Currently, there are 433,916 Ethereum validators on the Beacon Chain. To know how many validators there are per epoch, divide it by 65,536 and round to the nearest integer.

433,916 (total validators)/65,536 ≈ 6 validators/epoch

So the activation/deactivation count is 6 validators per epoch. An Ethereum epoch is 6.4 minutes, and 24 hours is 225 epochs.

So, the current validator activation/deactivation rate is 1350 validators per day.

225 epochs * 6 validators/epoch = 1350 validators/day

Each validator has 32 ETH, so a maximum of 43,200 ETH is unlocked per day.

32 ETH * 1350 validators = 43,200 ETH

Additionally, the APY of ETH stakers will also increase after the merger, as ETH stakers also charge transaction fees.

This is expected to increase ETH’s yield from 4.2% to over 5%, but even higher when gas is consumed in large quantities.

9. Why 32 ETH?

Why does it take 32 ETH to run a node and not 31, 33 or other numbers?

The answer is that the more nodes there are, the greater the total amount of message passing between nodes. If the amount of ETH is lower, more nodes can come online. While this is good for decentralization, it also limits capacity.

32 ETH was chosen as the optimal balance of these two spectrums, and it is also a square number: 2 to the 5th power.

Since node messaging is exponential, reducing the number of ETH validators from 32 to 16 would increase messaging across all nodes by a factor of 4. So, 32 was chosen as the minimum amount of ETH pledged to also generate “finality” in 768 seconds or “2 epochs”.

Will it always be 32 ETH?

uncertain! With optimized consumption hardware, message compression, and better signature aggregation, 32 can of course be modified to 16 or less.

10. Proof of stake is not on-chain governance

The criticism we often hear (mostly from the Bitcoin camp) is that PoS is equivalent to the “fiat system” we are trying to get rid of.

What they’re trying to say is that those who hold the money also hold the power.

This is a big misleading. Many staunch proponents of this view may be spreading it maliciously to discredit any consensus mechanism other than Bitcoin.

The role of an ETH validator is exactly the same as that of a PoW miner. This is a 1:1 comparison.

ETH holders have no governance power over Ethereum. Like Bitcoin, this power is held by non-validating node operators (aka “communities”).

Quite ironically, these camps advertise PoS as a “rich get richer” scheme, and it’s indisputable that PoW mining facilities generate a greater return on investment for wealthier, more capitalized entities than smaller capitalized entities fact.

A little idea:

PoS Ethereum has ETH native returns and is the most democratized consensus mechanism because it provides the same reward ratio for 32,320, 3,200 ETH or 32,000 ETH.

They will both get the same interest rate of about 5%.

This is in stark contrast to PoW miners, where a $100 million investment in a mining facility would generate far more than 10 times the hashing power relative to a $10 million investment due to economies of scale brought about by PoW hardware and energy costs .

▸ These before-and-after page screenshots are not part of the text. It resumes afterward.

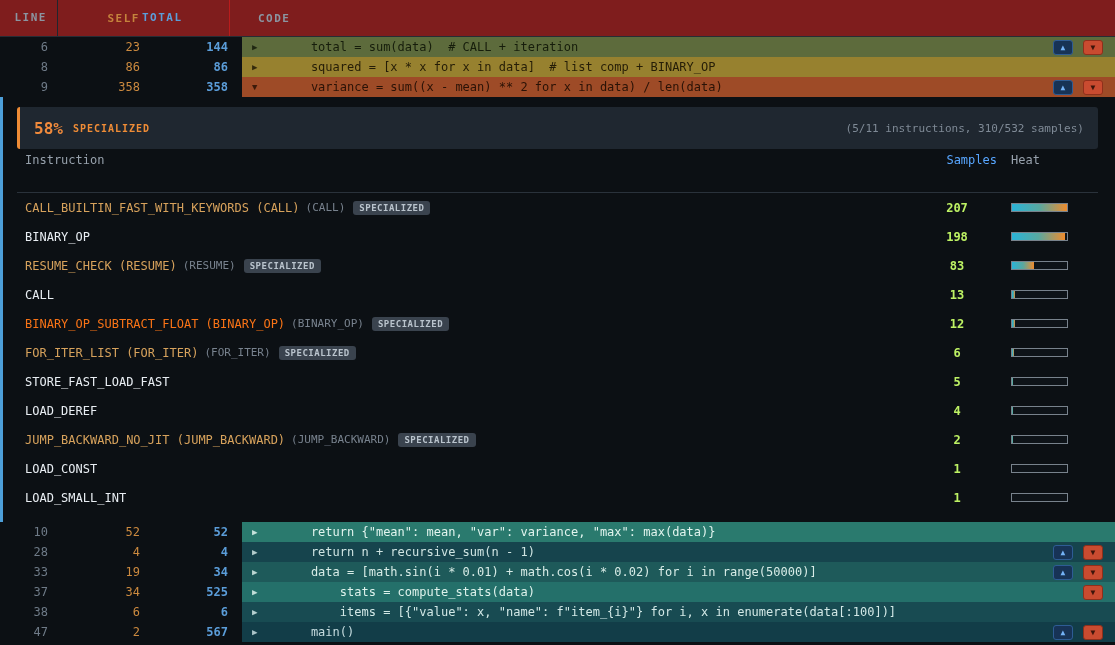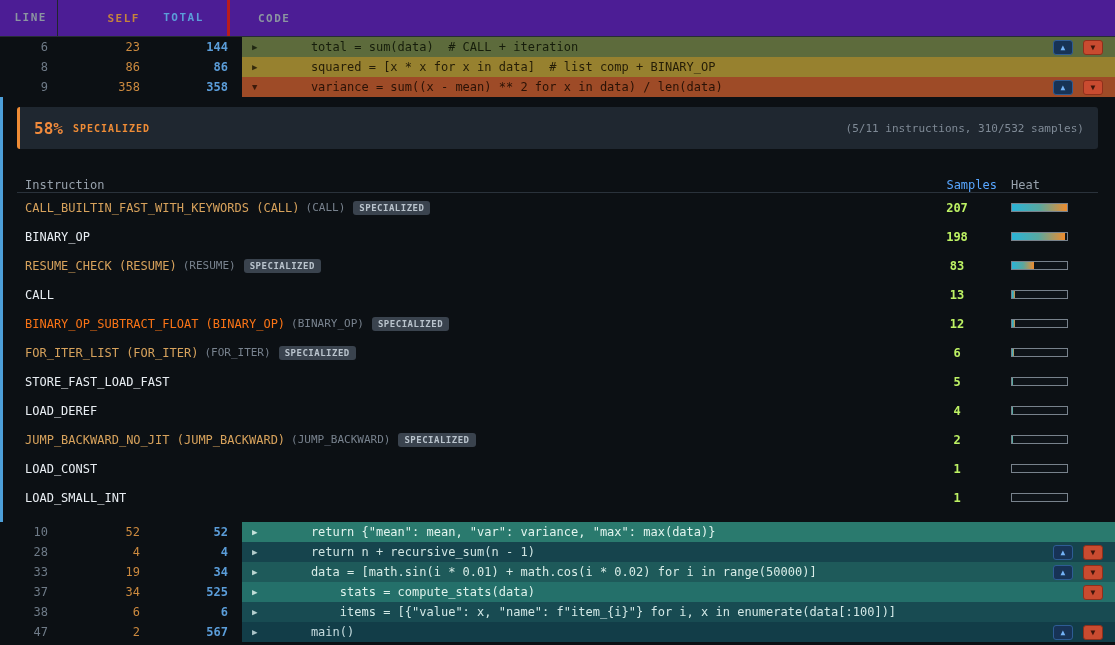"LINE" .cols-header { background: #4c1d95 -> #7f1d1d }
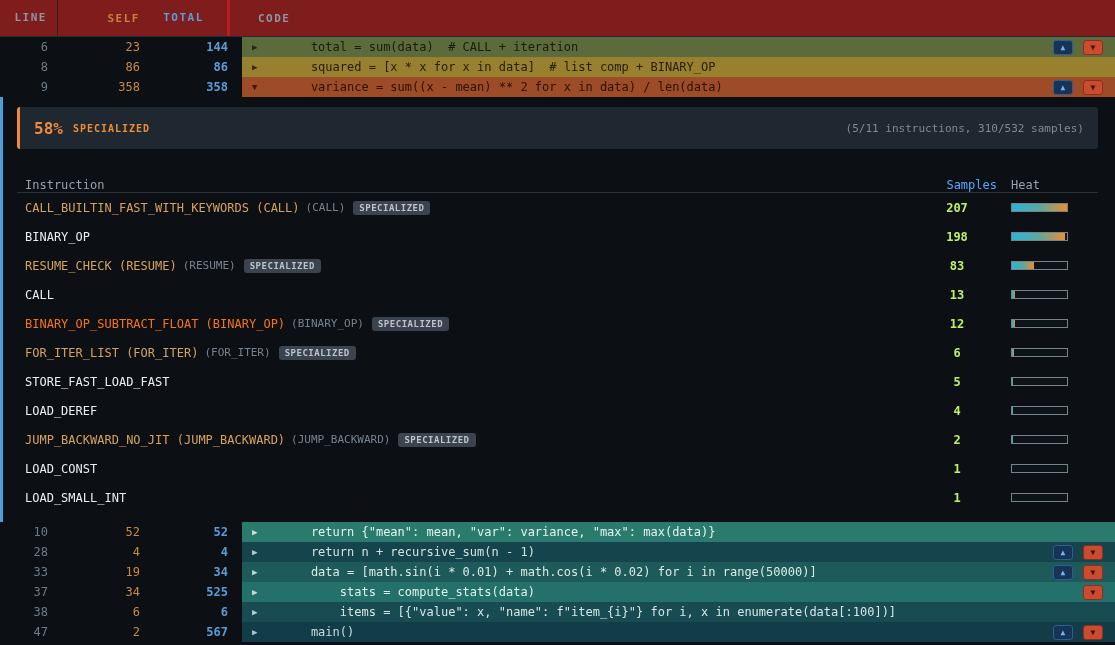"TOTAL" .cols-header .htotal { border-right: 3px solid #b91c1c -> 1px solid #b91c1c; text-align: center -> left }
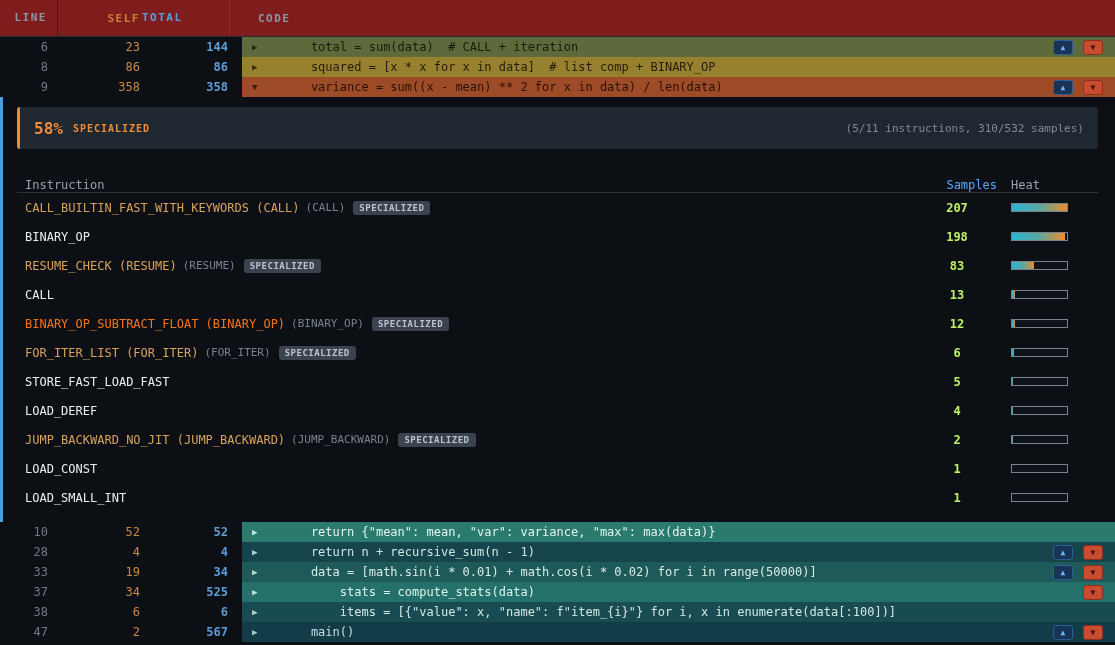"Instruction" .ithead { align-items: flex-end -> flex-start }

Posted by:CoinYuppie,Reprinted with attribution to:https://coinyuppie.com/bankless-10-things-you-need-to-know-about-the-ethereum-merger/
Coinyuppie is an open information publishing platform, all information provided is not related to the views and positions of coinyuppie, and does not constitute any investment and financial advice. Users are expected to carefully screen and prevent risks.